The implementation of compliance procedures are also bound to increase the number of steps involved in any workflow. This means that a relevant system needs to be in place to accommodate for the extra time and resources that these steps may consume. This includes:
- Aligning compliance bodies and your software development team, to have the latter familiarised with what’s important, and what objectives need to be met. If connecting personnel from the regulatory body isn’t possible, someone from your business’s legal team needs to step up for briefing,
- Training employees on how to adhere to new workflows, in conjunction with new industrial applications.

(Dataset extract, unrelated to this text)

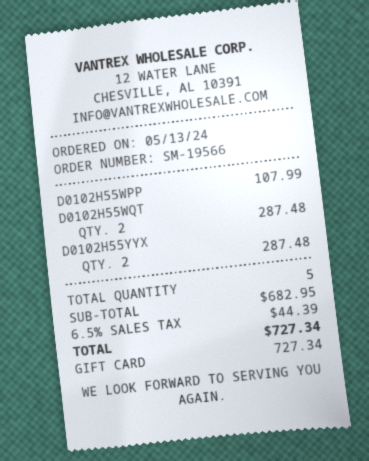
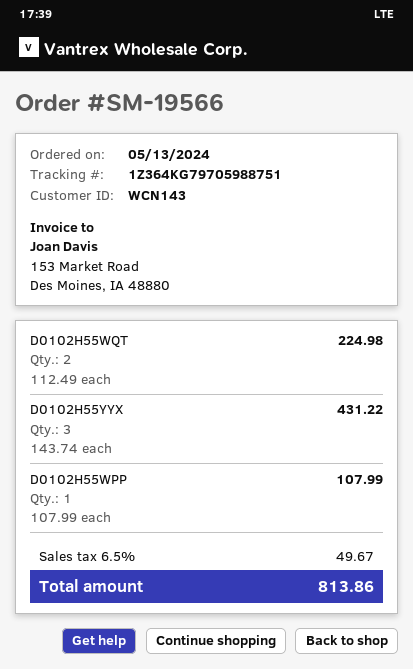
D0102H55WQT: 2 for 287.48 -> 2 for 224.98
D0102H55YYX: 2 for 287.48 -> 3 for 431.22
tax: 6.5% = 44.39 -> 6.5% = 49.67
total: 727.34 -> 813.86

Software development services for industrial applications can be more complex than other use cases, owing to longer software lifespans, the need to integrate with legacy systems, compliance obligations, and higher financial risks surrounding downtime. What’s more, the adoption of AI-powered systems further raises complexity, as organisations now need to also train LLMs, transform data, and even have privacy policies in place for the use of its proprietary data.
With so many high-stakes variables involved, your industrial software development partner needs to have the domain expertise necessary to meet requirements. Additionally, they also need to have robust agreements in place that prevent sudden knowledge gaps, especially as team members leave. But it doesn’t end there; business teams need to be constantly supervising to observe compatibility, and whether standards are being met no matter how long-standing the partnership is.